AI CEOs are running the same playbook as defense contractors: sell fear, consolidate power, call it safety.

The Signal

Public sentiment on AI just hit a new low. Only 26% of voters view it positively, trailing ICE in favorability. That's not a messaging problem. That's a legitimacy crisis. And the people building AI are making it worse on purpose.

Sam Altman says AI will become a utility people have to pay for, right as affordability dominates kitchen table politics. Dario Amodei admits he can't rule out his chatbot being conscious while warning of mass white-collar job loss. Alex Karp frames AI disruption as an attack on educated workers (he specifies women, Democrats) while boosting working-class power, then pivots to national security.

This isn't clumsy messaging. It's strategy. The scarier AI sounds, the harder it is for competitors to enter. If AI is existentially dangerous, only well-funded, "responsible" incumbents can build it safely. That pitch works in boardrooms and VC meetings. It justifies regulatory capture before regulation even arrives.

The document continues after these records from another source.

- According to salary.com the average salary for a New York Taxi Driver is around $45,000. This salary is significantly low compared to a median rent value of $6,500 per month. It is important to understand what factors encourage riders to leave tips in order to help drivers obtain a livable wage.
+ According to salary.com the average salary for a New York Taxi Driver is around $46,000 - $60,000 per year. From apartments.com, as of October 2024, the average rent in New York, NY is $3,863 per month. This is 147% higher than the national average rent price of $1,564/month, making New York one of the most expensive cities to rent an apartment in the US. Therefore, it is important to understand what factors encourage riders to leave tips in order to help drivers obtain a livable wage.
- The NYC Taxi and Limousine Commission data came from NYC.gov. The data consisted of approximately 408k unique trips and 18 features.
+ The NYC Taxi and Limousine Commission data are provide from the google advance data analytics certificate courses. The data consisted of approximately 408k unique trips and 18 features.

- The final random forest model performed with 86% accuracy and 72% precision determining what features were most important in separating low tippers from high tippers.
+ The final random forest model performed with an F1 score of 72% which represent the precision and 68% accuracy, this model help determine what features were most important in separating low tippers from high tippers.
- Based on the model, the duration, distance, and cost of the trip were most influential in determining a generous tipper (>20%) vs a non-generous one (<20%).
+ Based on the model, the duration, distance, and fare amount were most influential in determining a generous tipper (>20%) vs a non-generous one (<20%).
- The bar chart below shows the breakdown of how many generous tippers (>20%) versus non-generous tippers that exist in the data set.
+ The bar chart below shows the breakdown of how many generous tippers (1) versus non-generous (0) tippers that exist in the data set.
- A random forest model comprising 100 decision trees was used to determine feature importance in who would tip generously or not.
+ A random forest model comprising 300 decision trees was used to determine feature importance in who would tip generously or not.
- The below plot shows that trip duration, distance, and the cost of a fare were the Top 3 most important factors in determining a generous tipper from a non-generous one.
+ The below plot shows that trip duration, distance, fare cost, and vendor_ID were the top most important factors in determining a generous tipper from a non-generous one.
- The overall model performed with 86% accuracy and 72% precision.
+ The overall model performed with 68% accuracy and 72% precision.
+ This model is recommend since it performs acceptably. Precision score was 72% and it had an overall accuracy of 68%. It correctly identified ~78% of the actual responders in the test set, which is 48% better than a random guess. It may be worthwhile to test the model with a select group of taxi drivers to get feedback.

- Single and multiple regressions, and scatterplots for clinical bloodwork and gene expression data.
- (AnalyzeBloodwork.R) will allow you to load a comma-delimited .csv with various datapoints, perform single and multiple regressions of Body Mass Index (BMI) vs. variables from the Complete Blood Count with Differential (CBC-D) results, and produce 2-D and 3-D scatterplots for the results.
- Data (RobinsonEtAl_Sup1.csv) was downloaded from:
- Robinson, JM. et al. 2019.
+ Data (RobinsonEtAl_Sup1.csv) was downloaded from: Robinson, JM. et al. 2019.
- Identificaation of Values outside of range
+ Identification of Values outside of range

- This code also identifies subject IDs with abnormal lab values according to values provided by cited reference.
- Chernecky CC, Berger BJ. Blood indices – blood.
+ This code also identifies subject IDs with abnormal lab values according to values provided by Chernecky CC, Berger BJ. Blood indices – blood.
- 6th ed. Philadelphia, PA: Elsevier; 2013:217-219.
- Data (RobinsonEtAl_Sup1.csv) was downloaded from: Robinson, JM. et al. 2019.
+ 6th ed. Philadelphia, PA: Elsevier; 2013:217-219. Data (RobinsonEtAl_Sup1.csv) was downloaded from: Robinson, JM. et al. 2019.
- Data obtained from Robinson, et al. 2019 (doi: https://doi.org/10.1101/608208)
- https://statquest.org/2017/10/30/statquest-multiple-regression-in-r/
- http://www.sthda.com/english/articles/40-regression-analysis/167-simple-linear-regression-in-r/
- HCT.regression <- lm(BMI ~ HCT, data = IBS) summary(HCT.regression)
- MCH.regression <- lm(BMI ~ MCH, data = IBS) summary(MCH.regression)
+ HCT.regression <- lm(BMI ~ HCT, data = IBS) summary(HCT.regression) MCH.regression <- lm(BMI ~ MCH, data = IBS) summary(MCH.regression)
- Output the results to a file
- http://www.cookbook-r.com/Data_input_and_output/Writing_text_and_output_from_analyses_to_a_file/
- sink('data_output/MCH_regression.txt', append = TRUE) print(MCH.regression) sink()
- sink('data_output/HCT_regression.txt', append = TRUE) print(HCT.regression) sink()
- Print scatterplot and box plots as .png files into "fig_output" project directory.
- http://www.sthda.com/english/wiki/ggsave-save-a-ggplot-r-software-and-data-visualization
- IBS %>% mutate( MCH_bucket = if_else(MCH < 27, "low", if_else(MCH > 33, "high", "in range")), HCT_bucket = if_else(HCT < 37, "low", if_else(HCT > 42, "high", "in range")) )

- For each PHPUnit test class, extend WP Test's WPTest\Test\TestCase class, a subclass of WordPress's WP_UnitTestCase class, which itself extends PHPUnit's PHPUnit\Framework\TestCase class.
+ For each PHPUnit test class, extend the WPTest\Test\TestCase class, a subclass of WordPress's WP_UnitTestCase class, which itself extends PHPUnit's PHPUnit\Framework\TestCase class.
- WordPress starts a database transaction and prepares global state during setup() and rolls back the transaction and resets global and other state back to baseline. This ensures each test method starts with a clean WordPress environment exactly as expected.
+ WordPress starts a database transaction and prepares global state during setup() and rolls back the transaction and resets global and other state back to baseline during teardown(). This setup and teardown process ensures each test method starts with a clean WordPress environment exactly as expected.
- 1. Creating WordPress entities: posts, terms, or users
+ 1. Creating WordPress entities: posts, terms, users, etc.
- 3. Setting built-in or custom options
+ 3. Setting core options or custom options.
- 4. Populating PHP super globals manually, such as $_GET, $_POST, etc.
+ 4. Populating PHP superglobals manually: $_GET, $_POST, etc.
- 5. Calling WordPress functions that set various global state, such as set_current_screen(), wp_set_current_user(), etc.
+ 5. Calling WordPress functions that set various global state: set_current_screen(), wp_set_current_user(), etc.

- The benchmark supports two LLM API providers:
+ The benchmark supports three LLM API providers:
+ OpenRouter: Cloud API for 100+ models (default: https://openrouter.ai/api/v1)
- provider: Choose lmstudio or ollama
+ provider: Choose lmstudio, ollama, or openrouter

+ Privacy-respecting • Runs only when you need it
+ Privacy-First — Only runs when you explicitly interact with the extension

Behind closed doors, AI CEOs tell Axios they fear a "ban AI" movement heading into 2028. But they're not changing course. They're doubling down on fear because it serves two audiences: investors who want monopolies and enterprise customers who'll pay premium prices for "safe" AI. Consumers don't matter yet. They'll be told what AI is for after the infrastructure is locked in.

The Implication

Watch who benefits from AI fear. If the message is "this is too dangerous for startups but fine for us," that's not safety, that's moat-building. The real risk isn't AI chaos. It's a handful of companies controlling the entire stack while public trust craters, then using that distrust to justify why no one else should be allowed to compete.